The growth of e-commerce has allowed consumers to shop from the comfort of their homes. With online retail giants such as eBay, Amazon, Wish, and others, people can enjoy the benefits of online shopping all day long. But there is a downside to it that makes online purchases less secure than you would expect.  Many sellers still rely on fake reviews as their method of attracting new buyers.

Customers are more likely to buy a product if there are good reviews to back their quality up. But those reviews are not always genuine. More and more sellers buy fake reviews or exchange free products for the positive feedback.

Here’s how you can recognize fake reviews before you make the wrong decision.

Look for Common Red Flags

There are over 95 million loyal shoppers on Amazon, and many sellers still depend on good product reviews, and they won’t hesitate to pay for them.

Once free goods get involved, people don’t hesitate to leave amazing and often exaggerated reviews. While the sellers benefit from social proof, the customers end up paying the price of false statements.

If you don’t want to fall for fake reviews the next time you decide to buy something online, you have to train your eye to spot the common red flags.

Back in the day, you could tell whether a review was fake or not by checking the IP address of the reviewer. But nowadays, people use NordVPN and other VPN services to hide their IP addresses from the public eye.

Not that it’s a bad thing — hiding your IP address has many privacy-related benefits. But with IP as an obvious giveaway being out of the window, you have to rely on the other red flags.

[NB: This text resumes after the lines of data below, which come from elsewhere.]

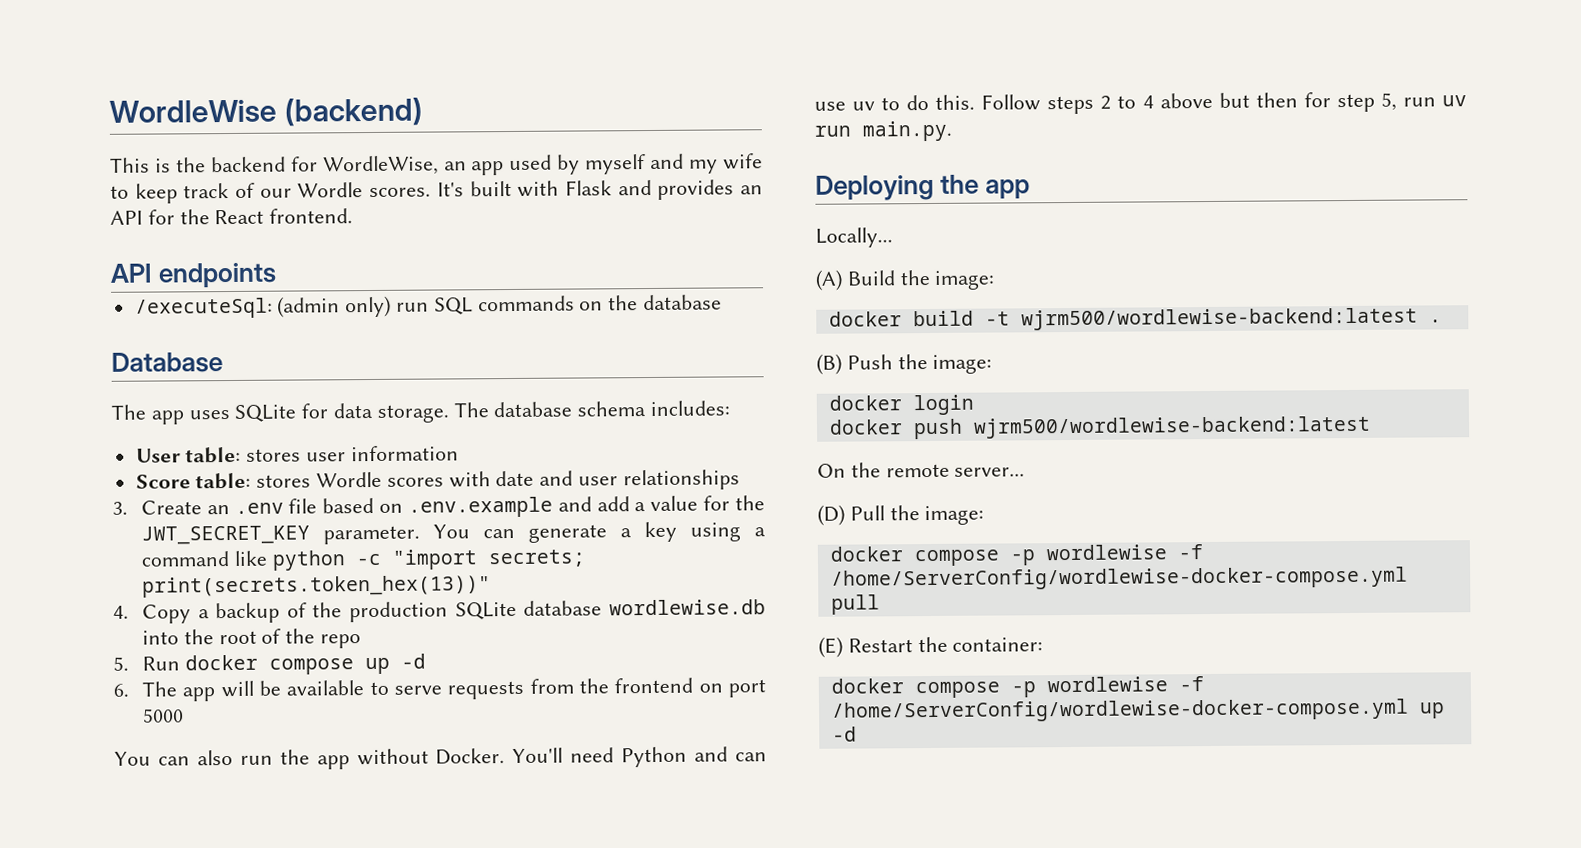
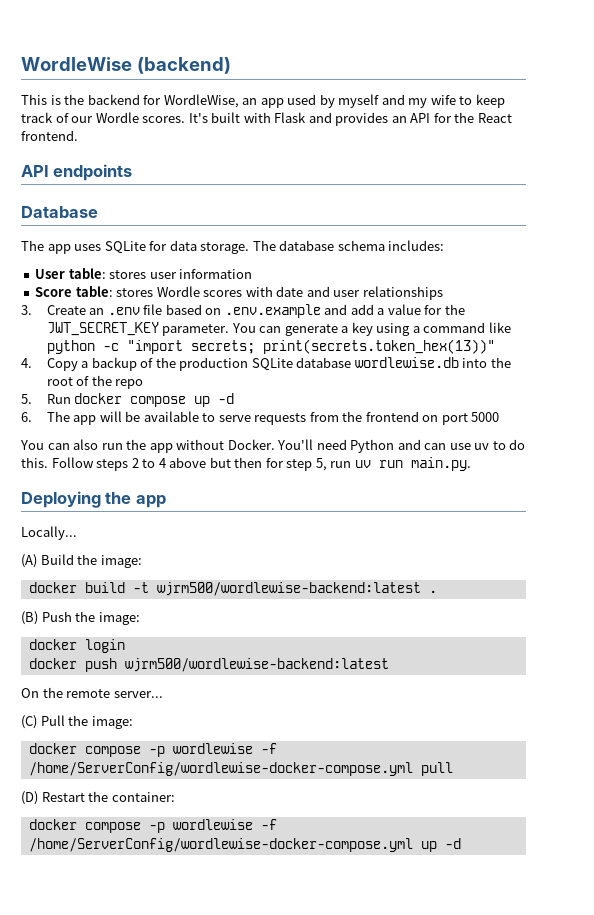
- /executeSql: (admin only) run SQL commands on the database
- (D) Pull the image:
+ (C) Pull the image:
- (E) Restart the container:
+ (D) Restart the container:

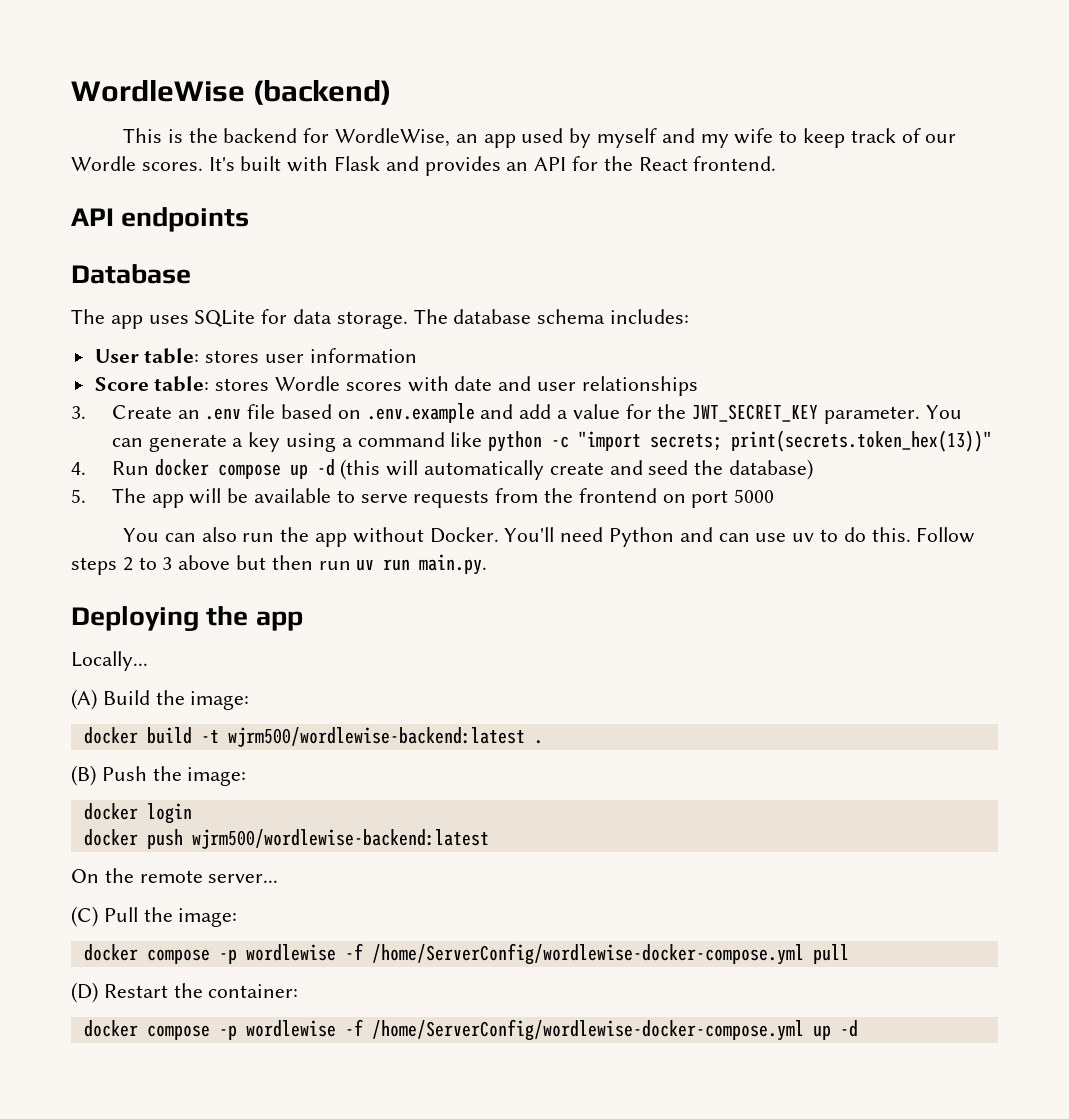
- 4. Copy a backup of the production SQLite database wordlewise.db into the root of the repo
- 5. Run docker compose up -d
- 6. The app will be available to serve requests from the frontend on port 5000
+ 4. Run docker compose up -d (this will automatically create and seed the database)
+ 5. The app will be available to serve requests from the frontend on port 5000
- Follow steps 2 to 4 above but then for step 5, run uv run main.py.
+ Follow steps 2 to 3 above but then run uv run main.py.

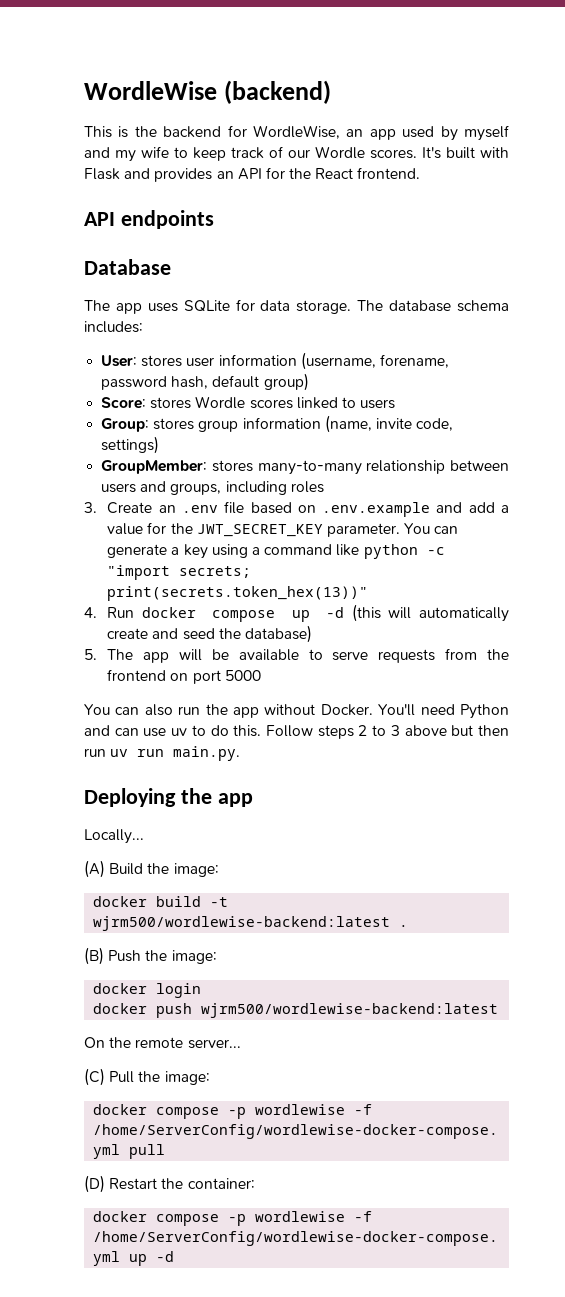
- User table: stores user information
- Score table: stores Wordle scores with date and user relationships
+ User: stores user information (username, forename, password hash, default group)
+ Score: stores Wordle scores linked to users
+ Group: stores group information (name, invite code, settings)
+ GroupMember: stores many-to-many relationship between users and groups, including roles

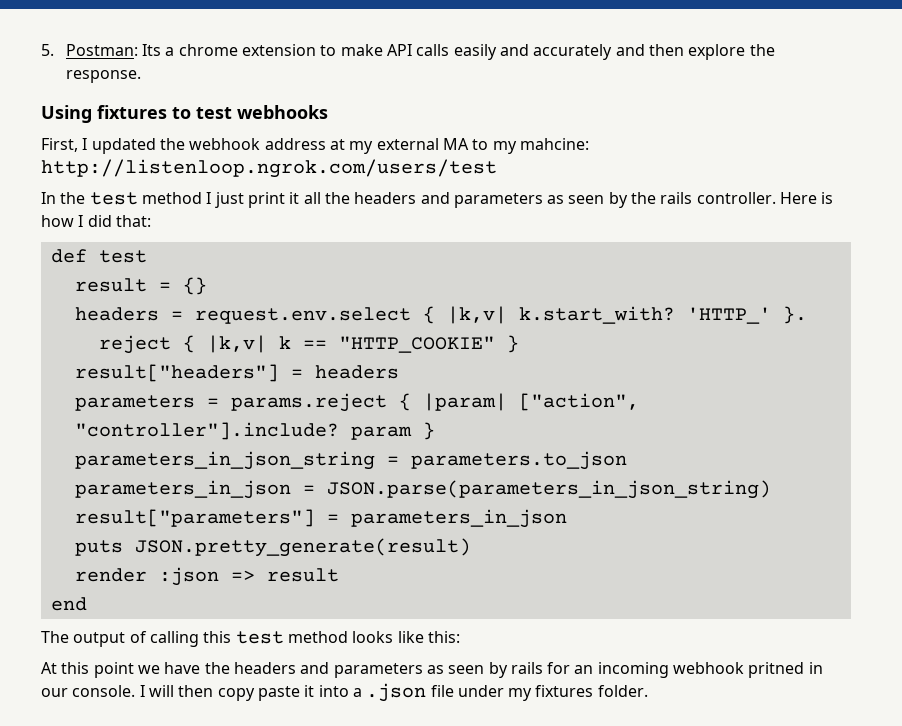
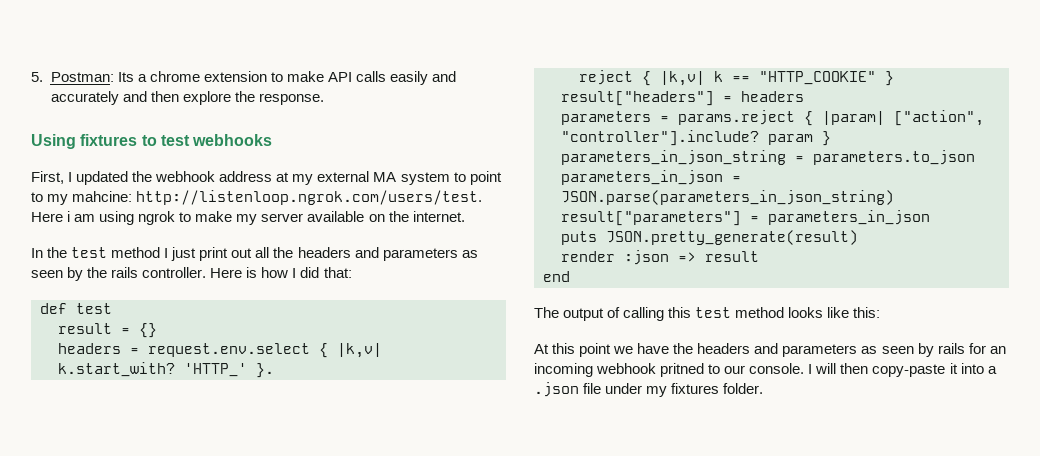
- First, I updated the webhook address at my external MA to my mahcine: http://listenloop.ngrok.com/users/test
+ First, I updated the webhook address at my external MA system to point to my mahcine: http://listenloop.ngrok.com/users/test. Here i am using ngrok to make my server available on the internet.
- In the test method I just print it all the headers and parameters as seen by the rails controller.
+ In the test method I just print out all the headers and parameters as seen by the rails controller.
- At this point we have the headers and parameters as seen by rails for an incoming webhook pritned in our console.
+ At this point we have the headers and parameters as seen by rails for an incoming webhook pritned to our console.
- I will then copy paste it into a .json file under my fixtures folder.
+ I will then copy-paste it into a .json file under my fixtures folder.

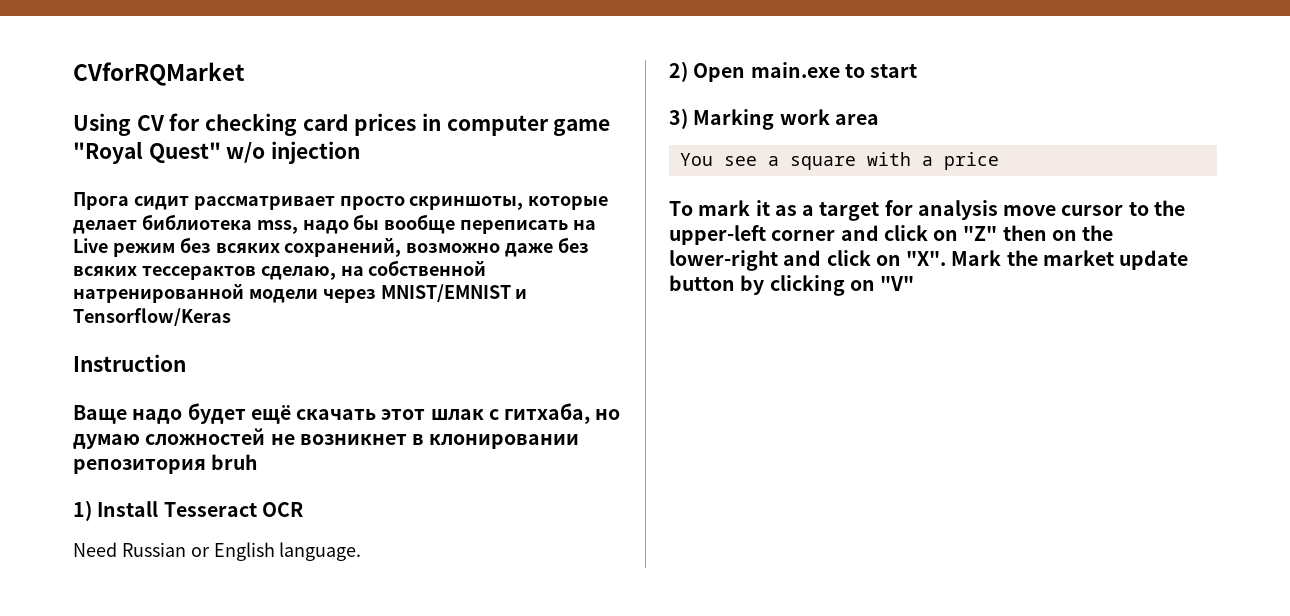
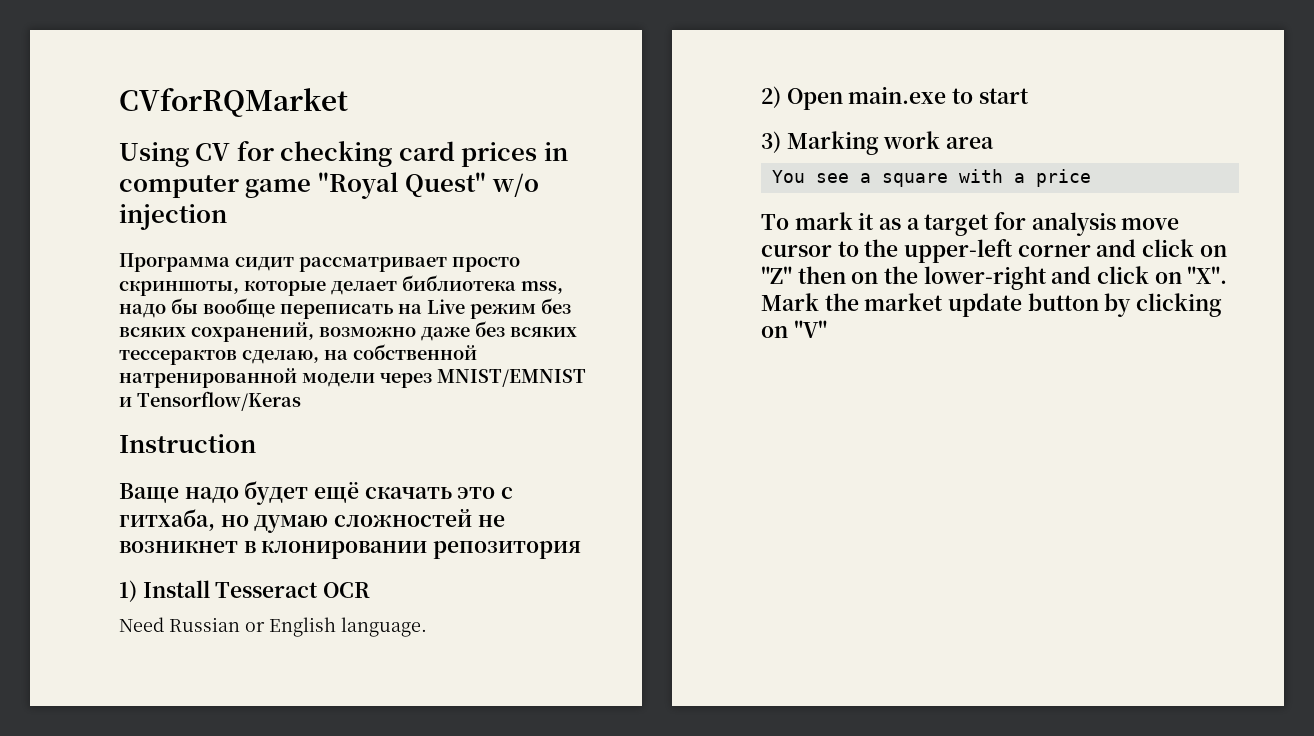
- Прога сидит рассматривает просто скриншоты, которые делает библиотека mss, надо бы вообще переписать на Live режим без всяких сохранений, возможно даже без всяких тессерактов сделаю, на собственной натренированной модели через MNIST/EMNIST и Tensorflow/Keras
+ Программа сидит рассматривает просто скриншоты, которые делает библиотека mss, надо бы вообще переписать на Live режим без всяких сохранений, возможно даже без всяких тессерактов сделаю, на собственной натренированной модели через MNIST/EMNIST и Tensorflow/Keras
- Ваще надо будет ещё скачать этот шлак с гитхаба, но думаю сложностей не возникнет в клонировании репозитория bruh
+ Ваще надо будет ещё скачать это с гитхаба, но думаю сложностей не возникнет в клонировании репозитория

Here are some of the most signs to look for when scrolling through the review section:

  • If a product has a low number of reviews compared to similar products in the same niche, chances are the seller doesn’t make many sales on it. But the product listing could be new, so make sure to check the seller’s page for other products before you deem this as a red flag.
  • If all reviews on a product page are recent or posted around the same date, chances are the seller went on a shopping spree for some fake ratings. An honest review page contains reviews with various dates and structures.
  • Some sellers state in the product description that they offer free shipping or free samples in exchange for a review. If that’s the case, the chances are that many of their reviews are staged. After all, anyone can leave a positive review after receiving a free product, even though it might not be the most honest one.
  • If the product has too many five star reviews with little or no text, the ratings are likely fake. A genuine review always explains the rating and provides tips or pointers related to the product.

Pay Attention to Average Reviews

Amazon has been struggling with fake reviews for years now, and they still didn’t find a way to shake them off. There are other ways you can determine the quality of a product, as long as you know what to look for.

For instance, if you want to check the review section, look for 3 to 4-star reviews. These often tend to be the most accurate ratings with helpful comments and insights from real buyers.

One-star reviews are not the most reliable source of information either. People who leave one-star ratings are often frustrated with slow shipping or poor customer support service.

Moreover, buyers can take a step further and research the product on other sites. This way, you can find many review sources. By comparing different references, you can determine whether a product is worth the money.

Make Safer Purchases

Even though it is fun and enjoyable, online shopping is not always the safest route to choose. But you can make your purchases safer and improve your shopping habits. Telling the difference between a fake and a genuine product review is the way to go.

You can also use third-party tools such as FakeSpot and ReviewMeta. They aid in spotting fake reviews across different retail sites. Regardless of which method you choose, always do some research first. And read reviews on many sites before putting the product to your shopping cart.